Since a military coup in Myanmar last February, hundreds of thousands of people from the war-torn country have entered or attempted to enter Thailand illegally in search of security and jobs.
In response, Thai authorities have stepped up border control measures, detaining migrants and preparing them for deportation back to Myanmar.
“Migrant workers live on the fringes of society and are afraid of doing something wrong, so they will pay whatever their bosses tell them.”
But even migrants who manage to remain in the country after entering the country illegally can face difficulties as they toil in low-paid and labor-intensive jobs where exploitation is rife.

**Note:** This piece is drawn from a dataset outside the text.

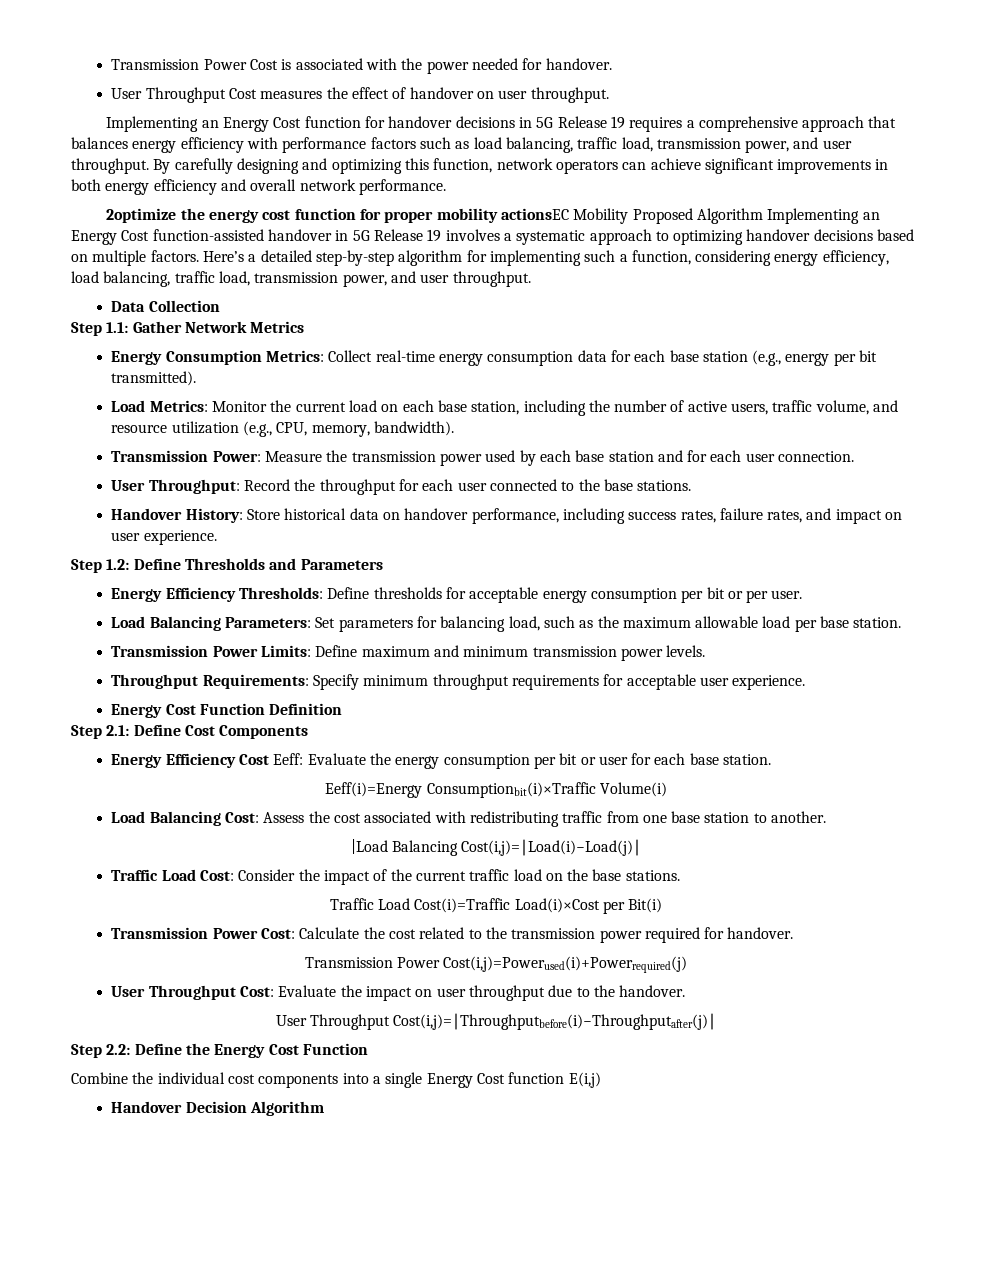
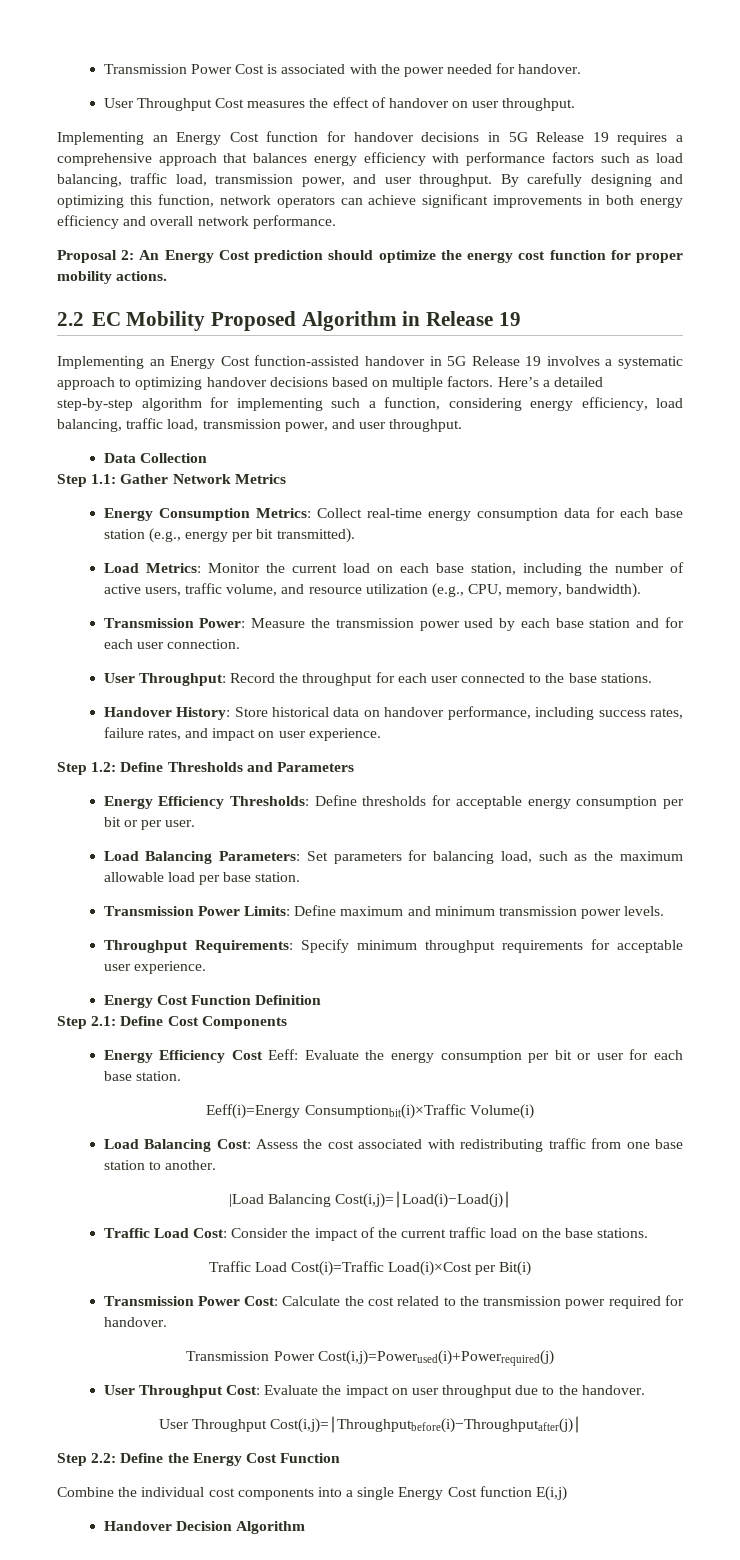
- 2optimize the energy cost function for proper mobility actionsEC Mobility Proposed Algorithm Implementing an Energy Cost function-assisted handover in 5G Release 19 involves a systematic approach to optimizing handover decisions based on multiple factors.
+ Proposal 2: An Energy Cost prediction should optimize the energy cost function for proper mobility actions.
+ 2.2 EC Mobility Proposed Algorithm in Release 19
+ Implementing an Energy Cost function-assisted handover in 5G Release 19 involves a systematic approach to optimizing handover decisions based on multiple factors.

Labor rights advocates have long warned that migrant workers in certain industries, such as food processing, fishing, agriculture and construction, are at risk of abuse and being forced into various forms of servitude.
“Migrant workers live on the fringes of society and are afraid of doing something wrong, so they will pay whatever their bosses tell them to do,” said Sa Saroeun, a member of the Raks Thai Foundation, a legal aid charity.
“[These] Workers mostly get their information from the employers and brokers who use it and benefit from it by withholding a percentage of their wages.”
Despite the risk of going into debt with brokers and being exploited by employers, many underprivileged people in Myanmar, as well as Cambodia and Laos, seek work in Thailand, where wages and job opportunities are superior to those at home.
Around 80,000 illegal cross-border workers, most of them from Myanmar, were caught in Thailand last year, according to Adisorn Kerdmongkol, a migrant rights lawyer.
However, it is believed that a far greater number of them managed to evade local authorities.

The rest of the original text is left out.